More concretely, this gives as an algorithm that one can use for a diverse set of purposes, including:

  • Dimensionality Reduction: VAEs can be used to learn a low-dimensional representation of high-dimensional data. This is useful for visualization, data compression, and feature extraction. In this way, VAEs are similar to PCA, t-SNE, and UMAP, or autoencoders. Another way is to think of VAEs as a tool for identifying the intrinsic dimensionality of the data.
  • Imputation: VAEs can be used to fill in missing data. This is useful for data preprocessing and data augmentation. Image in-painting, de-noising, and super-resolution are all examples of imputation.
  • Generation: VAEs can be used to generate new data. This is useful for data augmentation, data synthesis, and generative modeling. Image generation, text generation, and music generation are all examples of generation. Additionally, if we are mimicking a physical process, we may also be interested in the learned parameters of the model.

The VAE Solution

To achieve these aims, VAEs have two components of their architecture.

First, an encoder (or recognition model) that maps the input data to a latent space, $$q_{\phi}(\mathbf{z} | \mathbf{x})$$ where $\phi$ are the parameters of the encoder (e.g., a neural network). It serves as an approximation to the true posterior $p_{\theta}(\mathbf{z}|\mathbf{x})$ which is intractable and unknown.
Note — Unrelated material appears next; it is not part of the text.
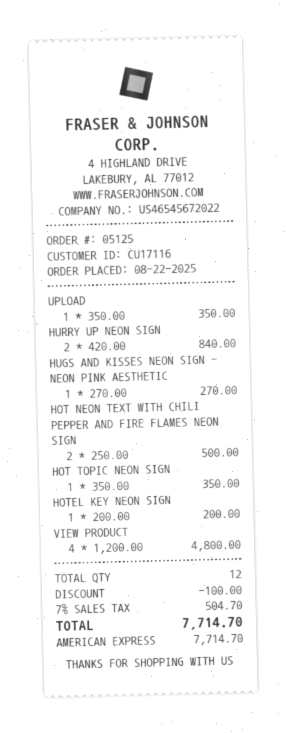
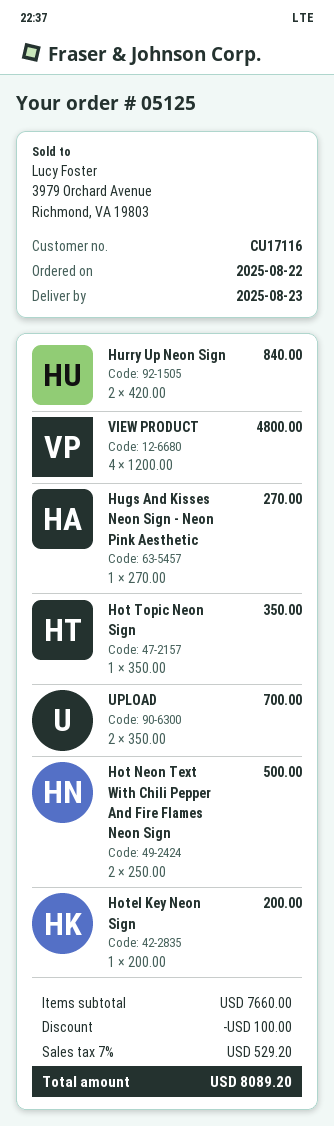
UPLOAD: 1 x 350.00 = 350.00 -> 2 x 350.00 = 700.00
tax: 7% = 504.70 -> 7% = 529.20
total: 7714.70 -> 8089.20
Second, a decoder (or generative model) that maps the latent space back to the input data, $$p_{\theta}(\mathbf{x} | \mathbf{z})$$ where $\theta$ are the parameters of the decoder (e.g., a neural network). Note that we say $q_{\phi}(\mathbf{z} | \mathbf{x})$ is an approximation of the true posterior $p_{\theta}(\mathbf{z}|\mathbf{x})$ of this decoder model because it is intractable to compute in some scenarios. It is this approximation that makes the VAE practical in the intractable cases.

VAE Architecture

VAE Architecture overview

How can we jointly learn $\phi$ and $\theta$? Let’s turn to our objective function.

The VAE Objective

The VAE objective consists of two terms: the reconstruction loss and the KL divergence.

Reconstruction Loss

The reconstruction loss is a measure of how well the model can reconstruct the input data from the latent space. It is typically the negative log-likelihood of the input data given the latent space.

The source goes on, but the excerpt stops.